By: Xxxxxx Suites, Inc.
Its: Member
By:
Its:
By: LMW Investments, Inc.
Its: Member
By:
Its:
[signatures cont'd on following page]
TRADING COVE ASSOCIATES
By: Sun Cove Limited
Its: Partner
By:
Its:
By: Waterford Gaming, L.L.C.
Its: Partner
By:
Its:
XXXXXX SUITES, INC.
By:
Its:
XXXXXX CONSTRUCTION, L.L.C.
By:
Its:
SUN INTERNATIONAL MANAGEMENT LIMITED
By:
Its:
[signatures cont'd on following page]
LMW INVESTMENTS, INC.
By:
Its:
SUN COVE LIMITED
By:
Its:
EXHIBIT A
The Parties
1. Sun International Hotels Limited, a Bahamian corporation ("SIHL")
2. Trading Cove Associates, a Connecticut general partnership ("TCA")
3. Waterford Gaming, L.L.C., a Delaware limited liability corporation
("Waterford")
4. Sun International Management Limited, a British Virgin Islands
corporation ("SIML")
5. LMW Investments, Inc., a Connecticut corporation ("LMW")
6. Sun Cove Limited, a Connecticut corporation ("Sun Cove")
7. Xxxxxx Suites, Inc., a Michigan corporation ("Xxxxxx")
8. Xxxxxx Construction, L.L.C., a Connecticut limited liability
company ("Xxxxxx")
EXHIBIT B
1. Amended and Restated Omnibus Financing Agreement dated as of September 19,
1995 among TCA, SIHL and Waterford (the "Omnibus Financing Agreement")
2. Completion Guarantee and Investment Banking and Financing Arrangement Fee
Agreement among TCA, Waterford and SIHL dated as of September 21, 1995
(the "Completion Guarantee Agreement")
3. Development Services Agreement between TCA and SIHL dated as of September
29, 1995 (the "Development Services Agreement")

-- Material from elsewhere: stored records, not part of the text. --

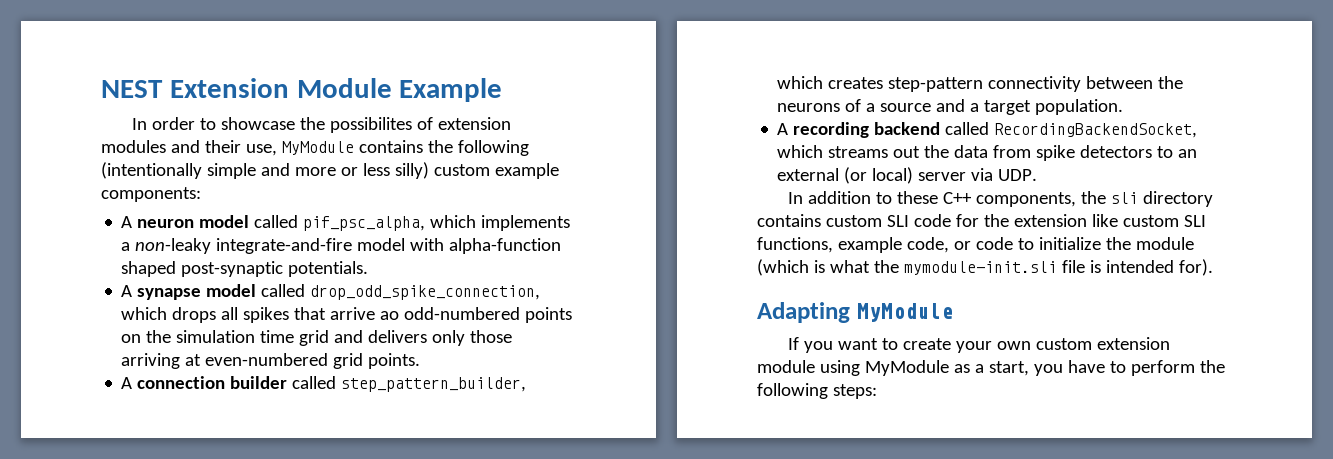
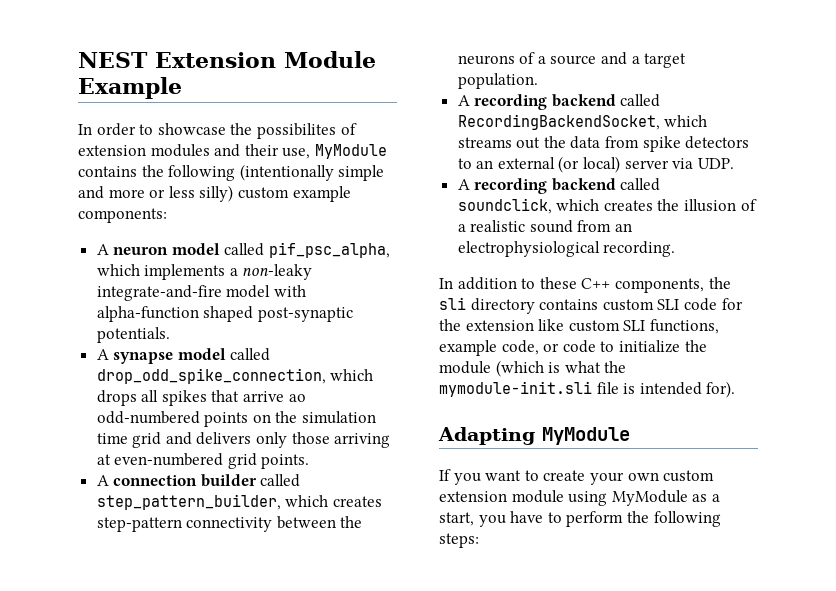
(1038, 175) none -> [457,178,661,194] [457,198,757,214] [457,220,633,233] [457,241,676,257] // A recording backend called soundclick, which creates the illusion of a realistic sound from an electrophysiological recording.

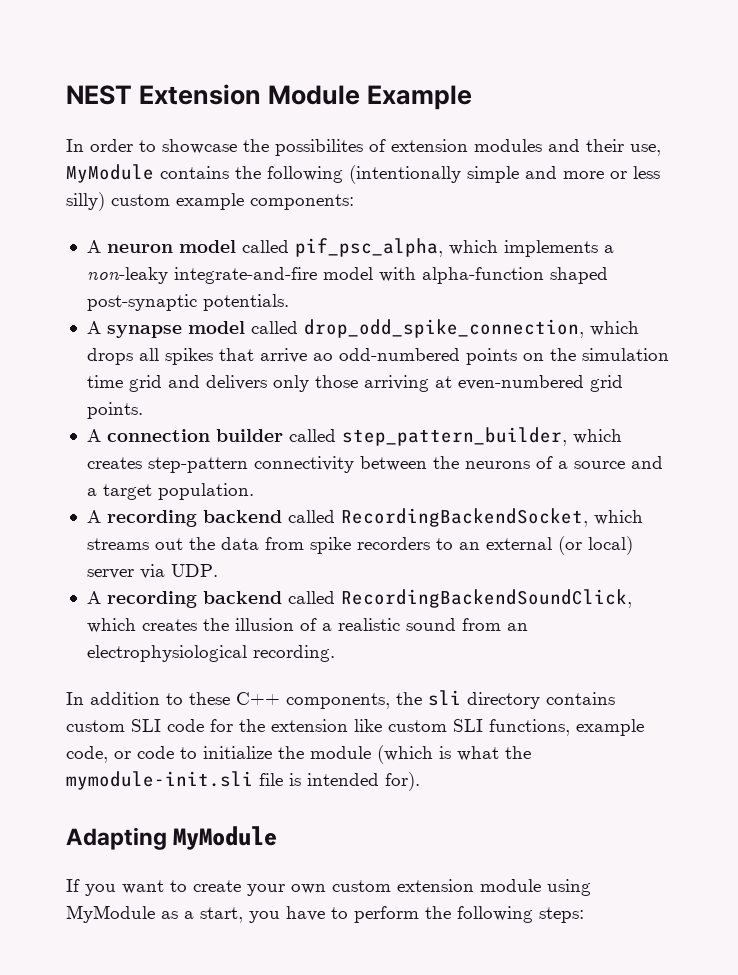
[685,136,750,149] detectors -> [356,537,430,550] recorders
[457,198,552,214] soundclick, -> [340,589,632,608] RecordingBackendSoundClick,

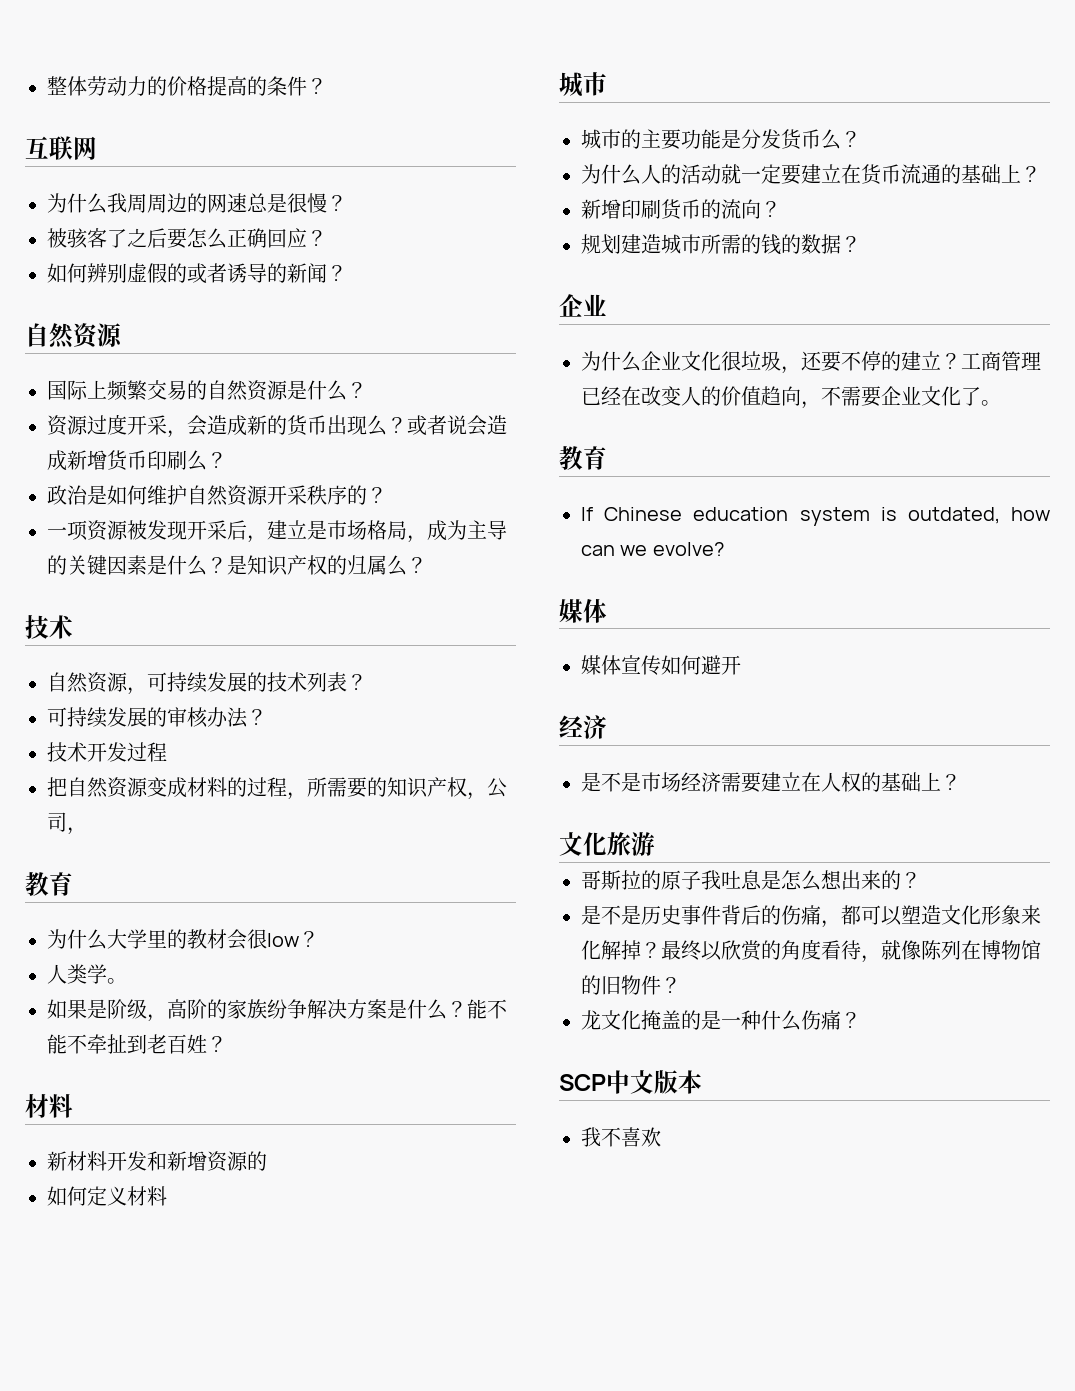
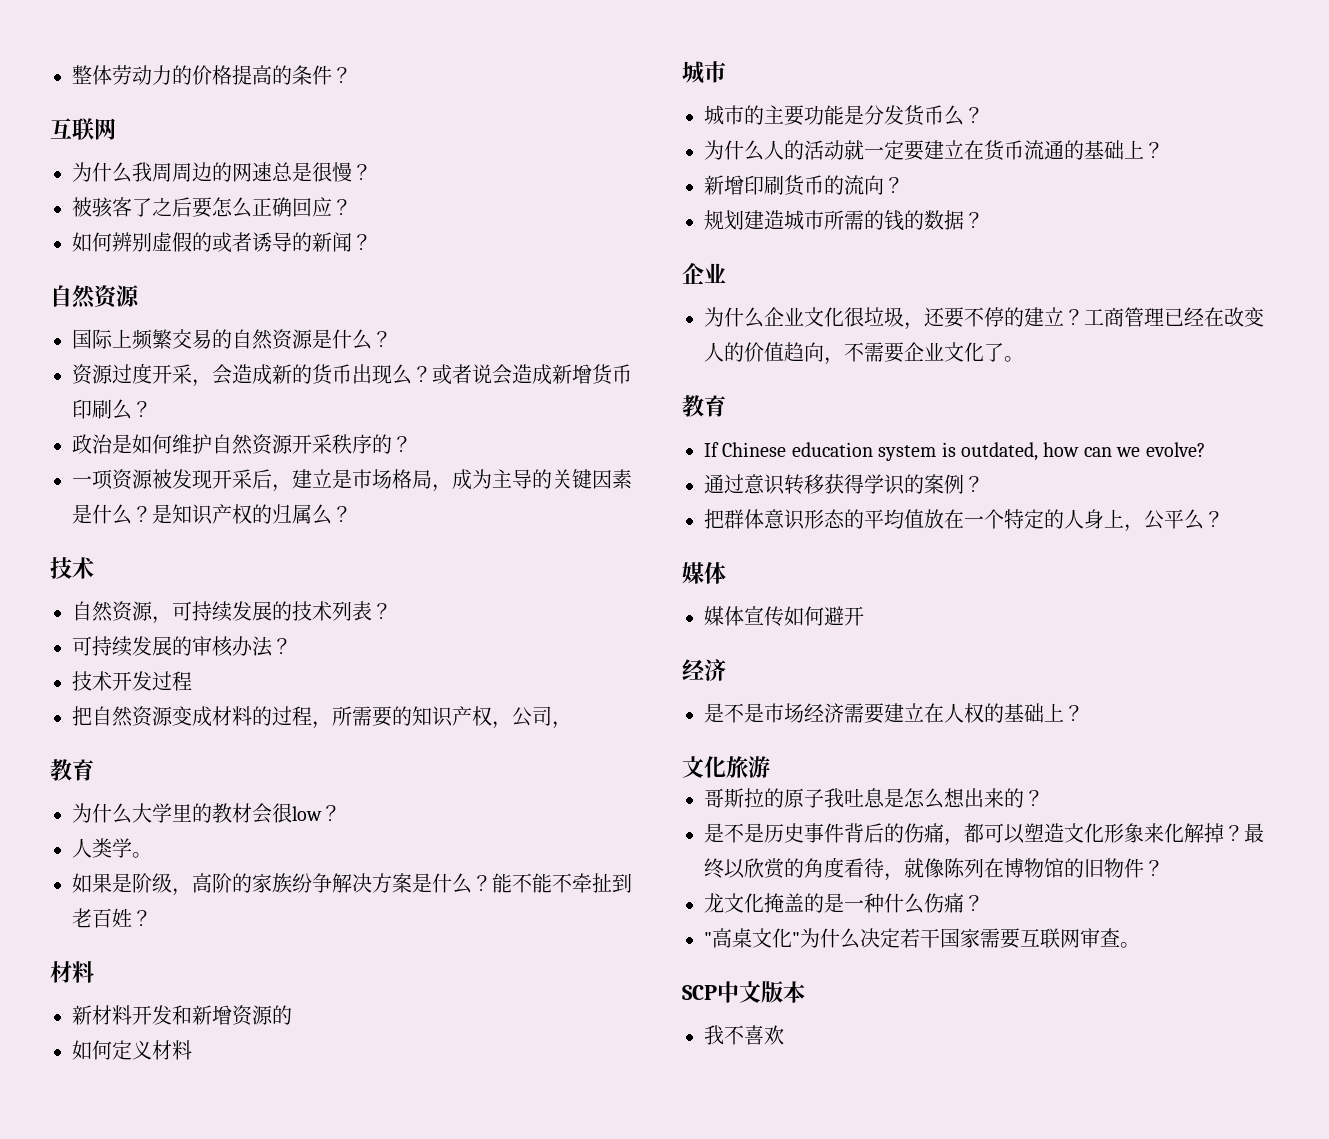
(724, 549) none -> [704,474,984,495] [704,509,1224,532] // 通过意识转移获得学识的案例？ // 把群体意识形态的平均值放在一个特定的人身上，公平么？
(861, 1020) none -> [704,928,1140,949] // "高桌文化"为什么决定若干国家需要互联网审查。

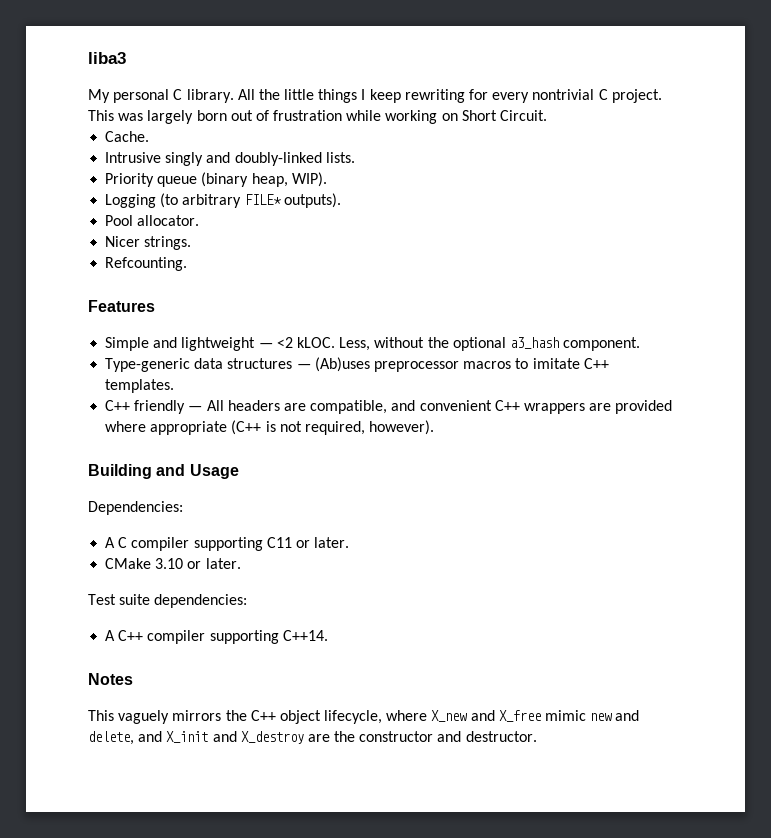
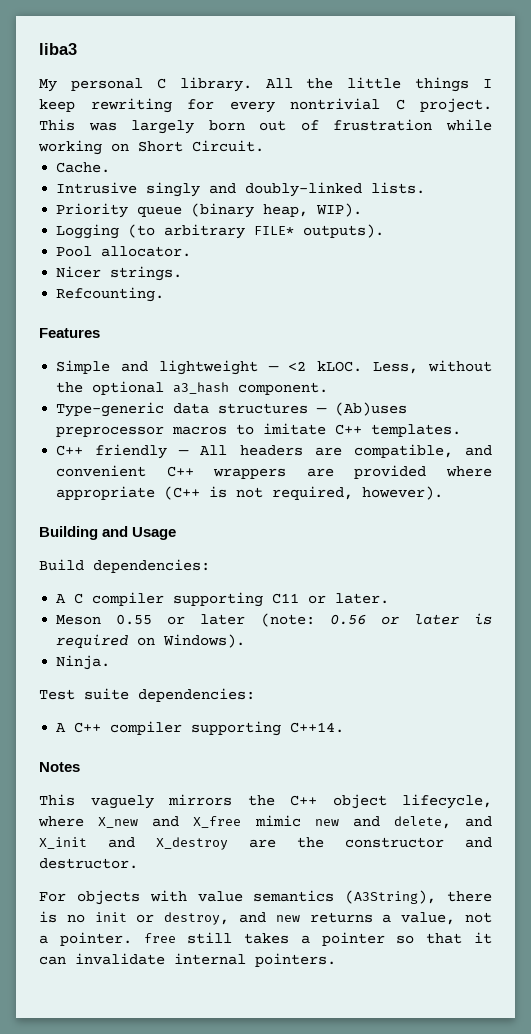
[88,501,183,515] Dependencies: -> [39,559,210,573] Build dependencies:
[105,558,241,569] CMake 3.10 or later. -> [56,613,492,627] [56,634,246,648] [56,655,111,670] Meson 0.55 or later (note: 0.56 or later is required on Windows). // Ninja.
(537, 736) none -> [39,890,492,905] [39,911,493,925] [39,932,492,946] [39,953,336,967] // For objects with value semantics (A3String), there is no init or destroy, and new returns a value, not a pointer. free still takes a pointer so that it can invalidate internal pointers.

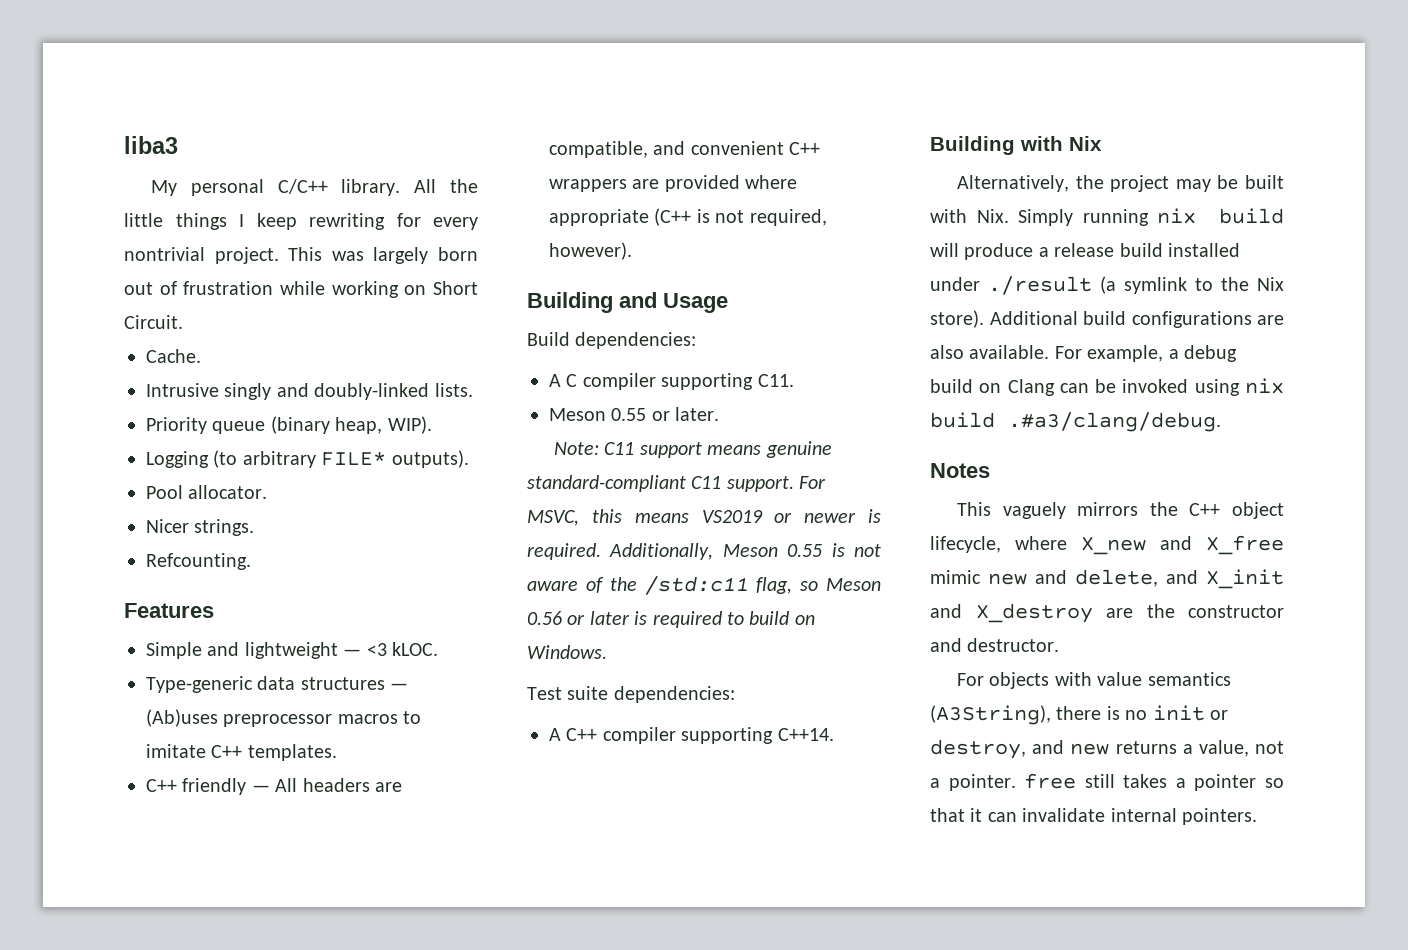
[156,78,166,89] C -> [277,179,328,194] C/C++
[395,99,405,110] C -> (205, 254) none
[288,361,307,371] <2 -> [366,643,387,656] <3
[373,360,493,374] [56,381,329,395] Less, without the optional a3_hash component. -> (438, 649) none
[272,593,390,604] C11 or later. -> [757,374,794,387] C11.
[200,613,315,627] later (note: -> [675,407,720,421] [554,441,832,458] [527,475,827,492] [527,509,881,526] [527,543,881,560] [527,576,881,595] later. // Note: C11 support means genuine standard-compliant C11 support. For MSVC, this means VS2019 or newer is required. Additionally, Meson 0.55 is not aware of the /std:c11 flag, so Meson
[137,634,246,648] [56,655,111,670] on Windows). // Ninja. -> [727,611,815,625] [527,645,607,659] to build on Windows.
(345, 727) none -> [930,136,1102,155] [957,175,1284,192] [930,208,1284,226] [930,243,1240,260] [930,276,1284,295] [930,310,1284,328] [930,345,1237,362] [930,378,1284,396] [930,412,1221,432] // Building with Nix // Alternatively, the project may be built with Nix. Simply running nix build will produce a release build installed under ./result (a symlink to the Nix store). Additional build configurations are also available. For example, a debug build on Clang can be invoked using nix build .#a3/clang/debug.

4. Subdevelopment Services Agreement between SIML and Xxxxxx Construction,
L.L.C. dated as of September 29, 1995 (the "Subdevelopment Services
Agreement")
5. Organizational and Administrative Services Agreement among TCA, RJH
Development Corp., Xxxxxx and LMW dated as of February 6, 1995
(the "Organizational and Administrative Agreement")
6. Marketing Services Agreement between TCA, Sun Casino Management S. A. and
Sun Cove dated as of February 6, 1995 to which is attached Assignment and
Assumption Agreement between Sun Casino Management, S.A., Sun Cove, and
SIML dated as of September 21, 1995 (the "Marketing Services Agreement")
7. The Management Services Agreement, dated as of September 29, 1995 among
TCA, SIML, Waterford, LMW and Xxxxxx (the "Management Services Agreement")
8. Agreement With Respect to Redemption or Repurchase of Subordinated Notes
between SIHL and Waterford dated as of October 19, 1996
9. Letter Agreement dated October 19, 1996, among Sun Cove, Xxxxxx and LMW
(the "Expense Letter Agreement")
10. Memorandum of Understanding dated as of February 7, 1998, among SIHL,
Xxxxxx, LMW, and Waterford (the "Memorandum of Understanding").